§ **Work required**
Copy out every line from the records that includes "enuPurchaseMain".

§ **Records supplied**
● ● ● ● ●

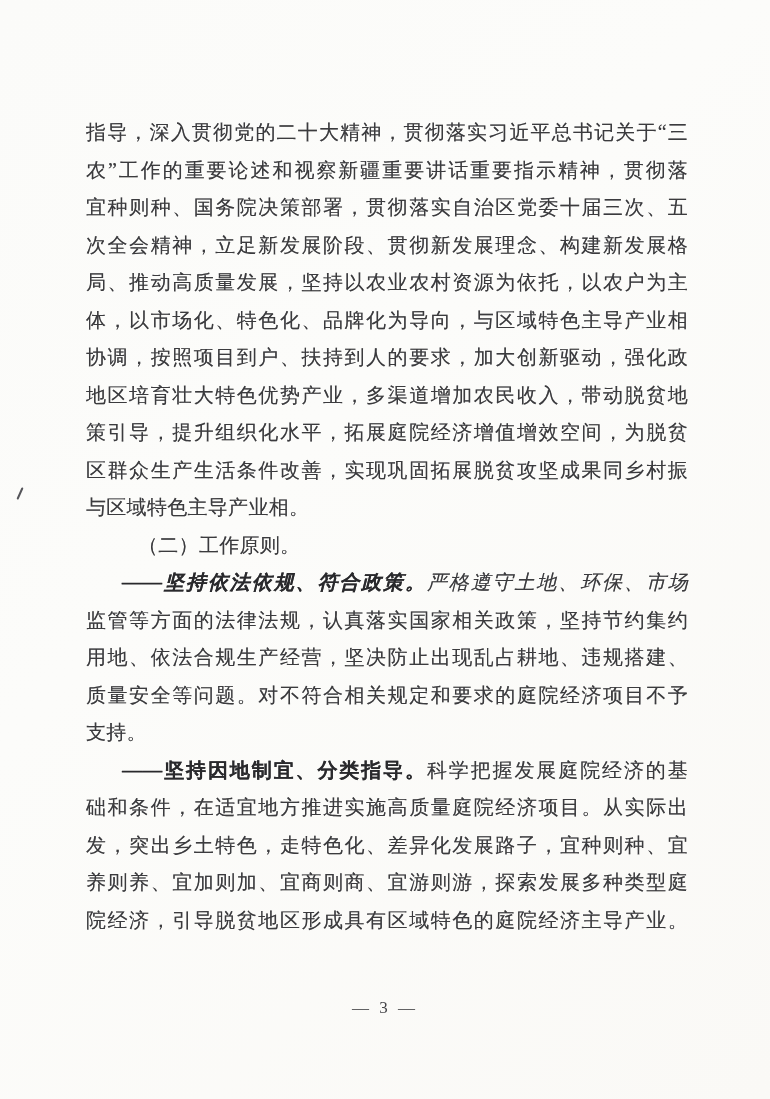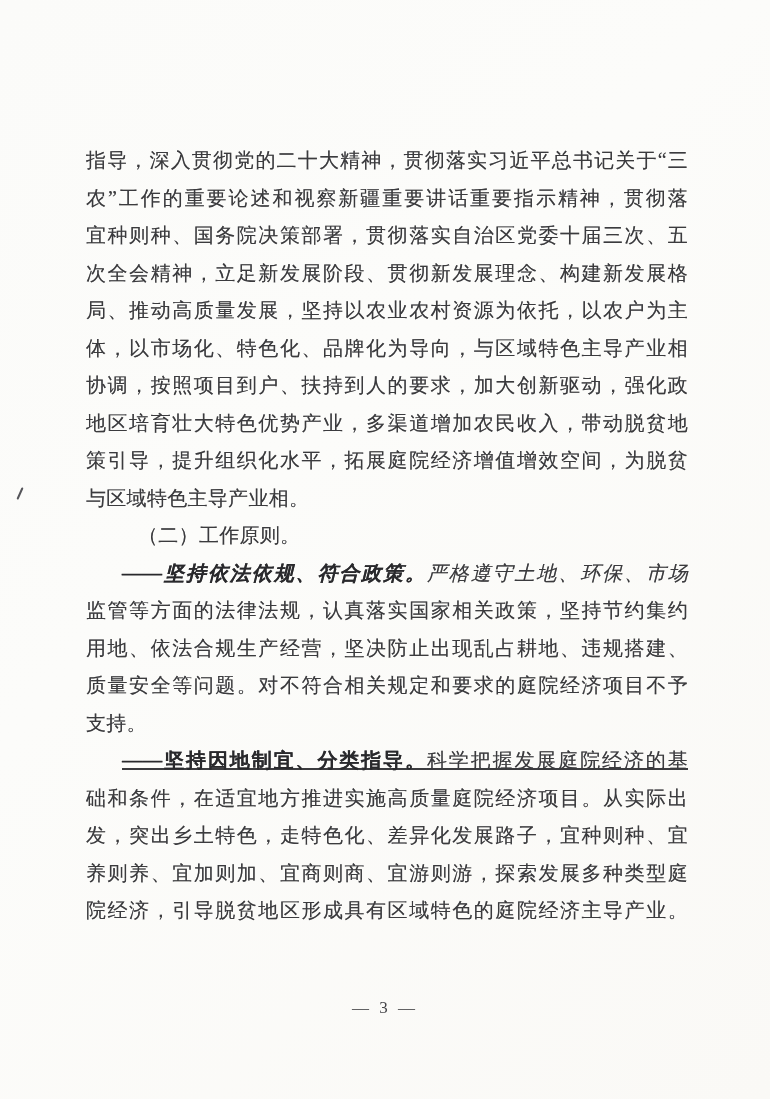--- a/index.html
+++ b/index.html
@@ -15,21 +15,21 @@
   .page {
     position: relative;
     width: 770px;
     height: 1099px;
     overflow: hidden;
     background: linear-gradient(135deg, #fbfbf9 0%, #fcfcfa 40%, #faf9f6 100%);
   }
   .text-block {
     position: absolute;
     left: 86px;
-    top: 142px;
+    top: 114px;
     width: 602px;
   }
   .line {
     height: 37.5px;
     line-height: 37.5px;
     font-size: 20px;
     color: #3b3b3e;
     text-align: justify;
     text-align-last: left;
     white-space: normal;
@@ -72,28 +72,29 @@
   <div class="text-block" id="text-block">
       <div class="line j"><span>指导，深入贯彻党的二十大精神，贯彻落实习近平总书记关于“三</span></div>
       <div class="line j"><span>农”工作的重要论述和视察新疆重要讲话重要指示精神，贯彻落</span></div>
       <div class="line j"><span>宜种则种、国务院决策部署，贯彻落实自治区党委十届三次、五</span></div>
       <div class="line j"><span>次全会精神，立足新发展阶段、贯彻新发展理念、构建新发展格</span></div>
       <div class="line j"><span>局、推动高质量发展，坚持以农业农村资源为依托，以农户为主</span></div>
       <div class="line j"><span>体，以市场化、特色化、品牌化为导向，与区域特色主导产业相</span></div>
       <div class="line j"><span>协调，按照项目到户、扶持到人的要求，加大创新驱动，强化政</span></div>
       <div class="line j"><span>地区培育壮大特色优势产业，多渠道增加农民收入，带动脱贫地</span></div>
       <div class="line j"><span>策引导，提升组织化水平，拓展庭院经济增值增效空间，为脱贫</span></div>
+      <div class="line j"><span>区群众生产生活条件改善，实现巩固拓展脱贫攻坚成果同乡村振</span></div>
       <div class="line"><span>与区域特色主导产业相。</span></div>
       <div class="line" style="padding-left: 52px;"><span>（二）工作原则。</span></div>
       <div class="line j" style="padding-left: 36px; font-style: italic;"><span class="b">——坚持依法依规、符合政策。</span><span>严格遵守土地、环保、市场</span></div>
       <div class="line j"><span>监管等方面的法律法规，认真落实国家相关政策，坚持节约集约</span></div>
       <div class="line j"><span>用地、依法合规生产经营，坚决防止出现乱占耕地、违规搭建、</span></div>
       <div class="line j"><span>质量安全等问题。对不符合相关规定和要求的庭院经济项目不予</span></div>
       <div class="line"><span>支持。</span></div>
-      <div class="line j" style="padding-left: 36px; text-decoration: underline;"><span class="b">——坚持因地制宜、分类指导。</span><span>科学把握发展庭院经济的基</span></div>
+      <div class="line j" style="padding-left: 36px;"><span class="b">——坚持因地制宜、分类指导。</span><span>科学把握发展庭院经济的基</span></div>
       <div class="line j"><span>础和条件，在适宜地方推进实施高质量庭院经济项目。从实际出</span></div>
       <div class="line j"><span>发，突出乡土特色，走特色化、差异化发展路子，宜种则种、宜</span></div>
       <div class="line j"><span>养则养、宜加则加、宜商则商、宜游则游，探索发展多种类型庭</span></div>
       <div class="line j"><span>院经济，引导脱贫地区形成具有区域特色的庭院经济主导产业。</span></div>
     </div>
   <div class="pen-mark"></div>
   <div class="page-number">— 3 —</div>
 </div>
 
 </body></html>

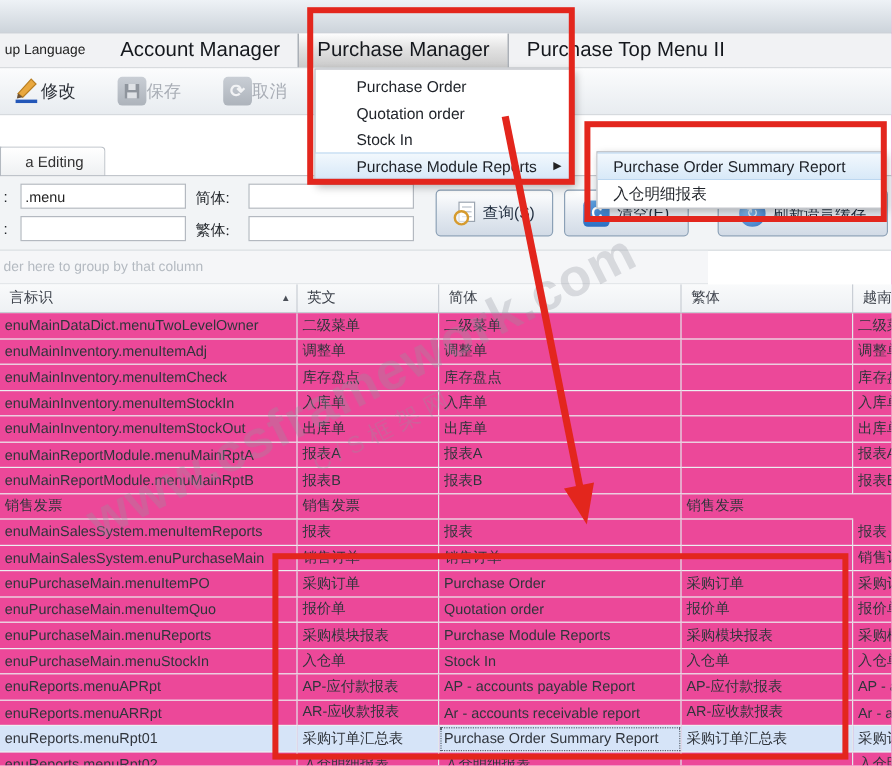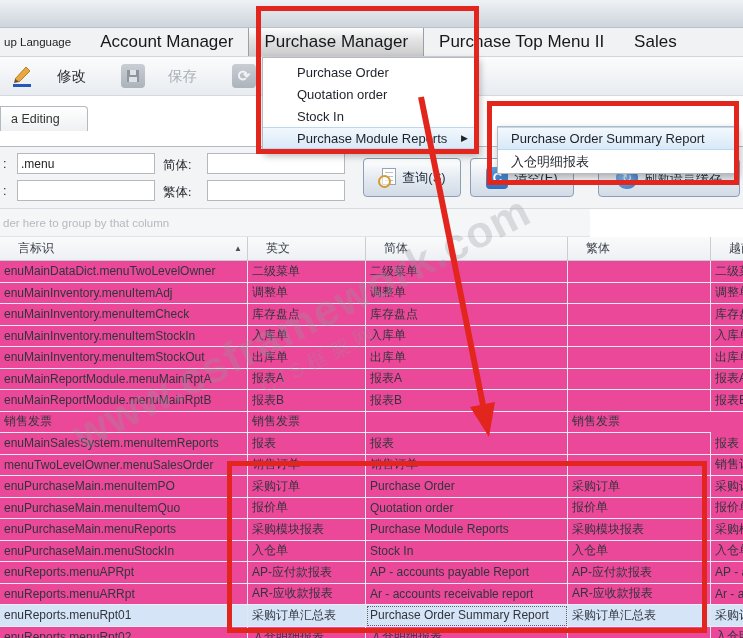--- a/index.html
+++ b/index.html
@@ -14,29 +14,29 @@
   .menubar{position:absolute;left:0;top:28px;width:743px;height:28px;
     background:#f1f2f4;border-bottom:1px solid #d2d5d9;display:flex;align-items:stretch;}
   .mb-item{font-size:17px;color:#15181d;padding:0 15px;display:flex;align-items:center;white-space:nowrap;}
   .mb-item.small{font-size:11.5px;padding:0 14px 0 4px;color:#222;}
   .mb-item.active{background:linear-gradient(#fdfdfd,#e2e2e2 45%,#cbcbcb);
     border-left:1px solid #9aa0a8;border-right:1px solid #9aa0a8;}
   
   .toolbar{position:absolute;left:0;top:57px;width:743px;height:39px;
     background:linear-gradient(#fbfcfd,#e8ecf0);border-bottom:1px solid #d6dade;
     display:flex;align-items:center;gap:14px;padding-left:10px;box-sizing:border-box;}
-  .tb-btn{display:flex;align-items:center;gap:23px;font-size:14.5px;color:#2d3138;}
+  .tb-btn{display:flex;align-items:center;gap:0;font-size:14.5px;color:#2d3138;}
   .tb-btn.disabled{color:#a9aeb6;padding-left:21px;}
   .chip{width:24px;height:24px;border-radius:4px;display:flex;align-items:center;justify-content:center;
     background:linear-gradient(#c9ced5,#adb3bb);color:#f2f3f5;font-size:15px;font-weight:bold;}
   
   .tips-link{position:absolute;left:2px;top:103px;font-size:12.5px;color:#3a7bd5;margin-top:48px;}
-  .tab{position:absolute;left:0;top:106px;width:88px;height:25px;box-sizing:border-box;
+  .tab{position:absolute;left:0;top:122px;width:88px;height:25px;box-sizing:border-box;
     background:linear-gradient(#ffffff,#eef0f2);border:1px solid #b3b9c0;border-bottom:none;
-    border-top-right-radius:4px;font-size:12.5px;color:#333;display:flex;align-items:center;padding-left:10px;}
+    border-top-right-radius:4px;font-size:12.5px;color:#333;display:flex;align-items:center;padding-left:20px;}
   .tabline{position:absolute;left:0;top:146px;width:743px;height:1px;background:#b3b9c0;}
   .formpanel{position:absolute;left:0;top:147px;width:743px;height:61px;background:#f2f4f6;
     border-bottom:1px solid #d8dbdf;}
   .f-label{position:absolute;font-size:12.5px;color:#1d2126;}
   .f-input{position:absolute;width:130px;height:19px;border:1px solid #b4b9c0;background:#fff;
     font-size:12px;color:#222;padding:0 3px;box-sizing:content-box;font-family:inherit;}
   .form-btn{position:absolute;display:flex;align-items:center;justify-content:center;gap:6px;
     font-size:13px;color:#1f2c3d;border:1px solid #8ba0b6;border-radius:4px;
     background:linear-gradient(#ffffff,#e3e9f0 55%,#d2dbe6);}
   .doc-mag{position:relative;width:18px;height:20px;}
@@ -48,21 +48,21 @@
     color:#fff;font-size:13px;font-weight:bold;display:flex;align-items:center;justify-content:center;}
   .blue-orb{width:22px;height:22px;border-radius:50%;background:radial-gradient(circle at 35% 30%,#8fc0ef,#2f6fbe);
     color:#eaf3fc;font-size:12px;display:flex;align-items:center;justify-content:center;}
   
   .grouppanel{position:absolute;left:0;top:209px;width:590px;height:28px;background:#f5f6f8;
     border-bottom:1px solid #e0e3e7;display:flex;align-items:center;padding-left:3px;box-sizing:border-box;
     font-size:11.5px;color:#b4bac1;}
   .gridheader{position:absolute;left:0;top:237px;width:743px;height:24px;box-sizing:border-box;
     display:grid;grid-template-columns:248px 118px 202px 143px 1fr;
     background:linear-gradient(#f9fafb,#eef1f4);border-bottom:1px solid #c7ccd3;}
-  .gh-cell{display:flex;align-items:center;padding-left:18px;border-right:1px solid #c9ced5;
+  .gh-cell{display:flex;align-items:center;padding-left:8px;border-right:1px solid #c9ced5;
     font-size:12px;color:#3c414a;overflow:hidden;white-space:nowrap;}
   .gh-cell:last-child{border-right:none;}
   .gh-first{justify-content:space-between;padding-right:5px;}
   .sort-arrow{font-size:8px;color:#4a4f57;}
   .gridbody{position:absolute;left:0;top:261px;width:743px;height:377px;overflow:hidden;background:#ec4899;}
   .grid-row{display:grid;grid-template-columns:248px 118px 202px 143px 1fr;height:21.5px;box-sizing:border-box;}
   .g-cell{display:flex;align-items:center;padding-left:4px;border-right:1px solid #e4e7eb;
     border-bottom:1px solid #eceef1;font-size:12px;color:#30353c;overflow:hidden;white-space:nowrap;}
   .g-cell:last-child{border-right:none;}
   .grid-row.selected .g-cell{background:#d6e4f8;}
@@ -87,21 +87,20 @@
 </style>
 </head>
 <body>
 
 <div class="titlebar"></div>
 <div class="menubar">
     <div class="mb-item small">up Language</div>
     <div class="mb-item">Account Manager</div>
     <div class="mb-item active">Purchase Manager</div>
     <div class="mb-item">Purchase Top Menu II</div>
-    <div class="mb-item">Sales</div>
   </div>
 
 <div class="toolbar">
   <div class="tb-btn">
     <span>
       <svg width="24" height="24" viewBox="0 0 24 24">
         <polygon points="5,16 16,4 20,8 9,19" fill="#e9a83f" stroke="#b97f23" stroke-width="1"></polygon>
         <polygon points="5,16 9,19 4,20" fill="#6b5134"></polygon>
         <rect x="3" y="21" width="18" height="3" fill="#2457b8"></rect>
       </svg>
@@ -227,21 +226,21 @@
       <div class="g-cell">销售发票</div>
     </div>
     <div class="grid-row">
       <div class="g-cell">enuMainSalesSystem.menuItemReports</div>
       <div class="g-cell">报表</div>
       <div class="g-cell">报表</div>
       <div class="g-cell"></div>
       <div class="g-cell">报表</div>
     </div>
     <div class="grid-row">
-      <div class="g-cell">menuTwoLevelOwner.menuSalesOrder</div>
+      <div class="g-cell">enuMainSalesSystem.enuPurchaseMain</div>
       <div class="g-cell">销售订单</div>
       <div class="g-cell">销售订单</div>
       <div class="g-cell"></div>
       <div class="g-cell">销售订单</div>
     </div>
     <div class="grid-row">
       <div class="g-cell">enuPurchaseMain.menuItemPO</div>
       <div class="g-cell">采购订单</div>
       <div class="g-cell">Purchase Order</div>
       <div class="g-cell">采购订单</div>

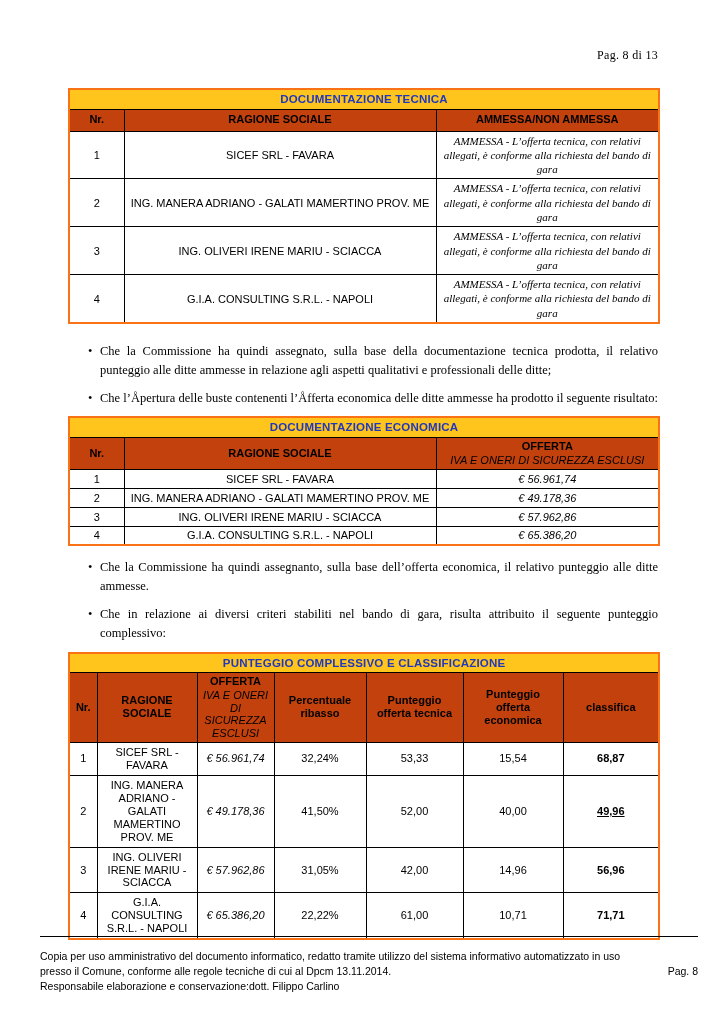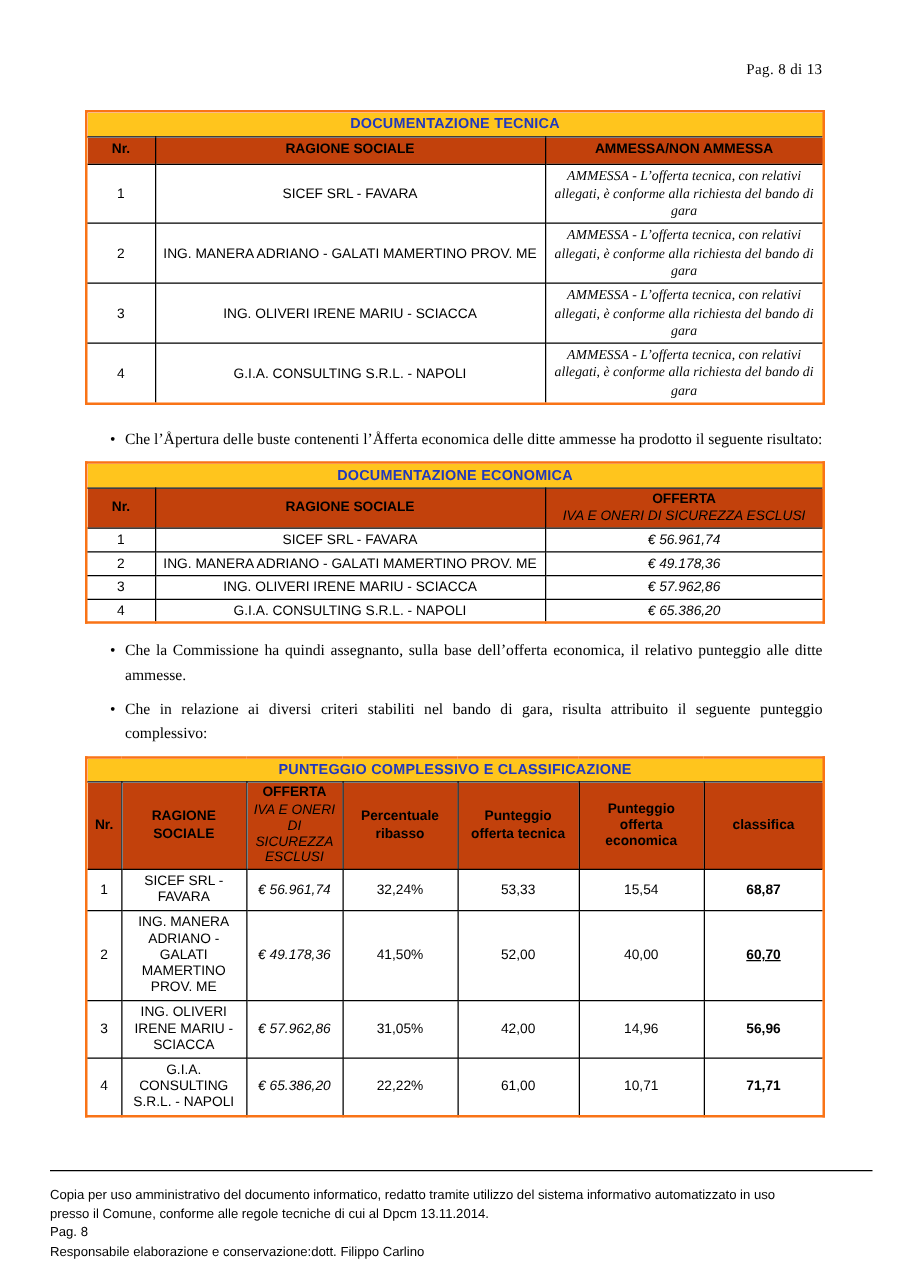--- a/index.html
+++ b/index.html
@@ -54,21 +54,21 @@
   }
   .bullet-item::before{content:"\2022";position:absolute;left:0;top:0;}
   .mt8{margin-top:8px;}
   .mt6{margin-top:6px;}
 
   .footer{
     position:absolute;left:40px;right:26px;top:936px;
     border-top:1.5px solid #000;padding-top:12px;
     font-family:"Liberation Sans", sans-serif;font-size:10.5px;line-height:1.45;
   }
-  .footer-line2{display:flex;justify-content:space-between;flex-direction:column;}
+  .footer-line2{display:flex;justify-content:space-between;}
 </style>
 </head>
 <body>
 
 <div class="top-page-label">Pag.  8 di 13</div>
 
 <div class="content">
 
   <table class="doc-table" id="tbl-tecnica">
     <colgroup>
@@ -104,20 +104,21 @@
         </tr>
         <tr>
           <td>4</td>
           <td>G.I.A. CONSULTING S.R.L. - NAPOLI</td>
           <td class="esito">AMMESSA - L’offerta tecnica, con relativi allegati, è conforme alla richiesta del bando di gara</td>
         </tr>
       </tbody>
   </table>
 
   <div class="bullets">
+    <div class="bullet-item">Che la Commissione ha quindi assegnato, sulla base della documentazione tecnica prodotta, il relativo punteggio alle ditte ammesse in relazione agli aspetti qualitativi e professionali delle ditte;</div>
     <div class="bullet-item">Che l’Åpertura delle buste contenenti l’Åfferta economica delle ditte ammesse ha prodotto il seguente risultato:</div>
   </div>
 
   <table class="doc-table mt8" id="tbl-economica">
     <colgroup>
         <col style="width:55px">
         <col style="width:312px">
         <col style="width:223px">
       </colgroup>
     <thead>
@@ -199,21 +200,21 @@
           <td>15,54</td>
           <td class="classifica">68,87</td>
         </tr>
         <tr>
           <td>2</td>
           <td>ING. MANERA ADRIANO - GALATI MAMERTINO PROV. ME</td>
           <td class="euro">€ 49.178,36</td>
           <td>41,50%</td>
           <td>52,00</td>
           <td>40,00</td>
-          <td class="classifica winner">60,70</td>
+          <td class="classifica winner">49,96</td>
         </tr>
         <tr>
           <td>3</td>
           <td>ING. OLIVERI IRENE MARIU - SCIACCA</td>
           <td class="euro">€ 57.962,86</td>
           <td>31,05%</td>
           <td>42,00</td>
           <td>14,96</td>
           <td class="classifica">56,96</td>
         </tr>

● ● ● ● ●

§ **Exercise answer**
+      <div class="g-cell">enuMainSalesSystem.enuPurchaseMain</div>
       <div class="g-cell">enuPurchaseMain.menuItemPO</div>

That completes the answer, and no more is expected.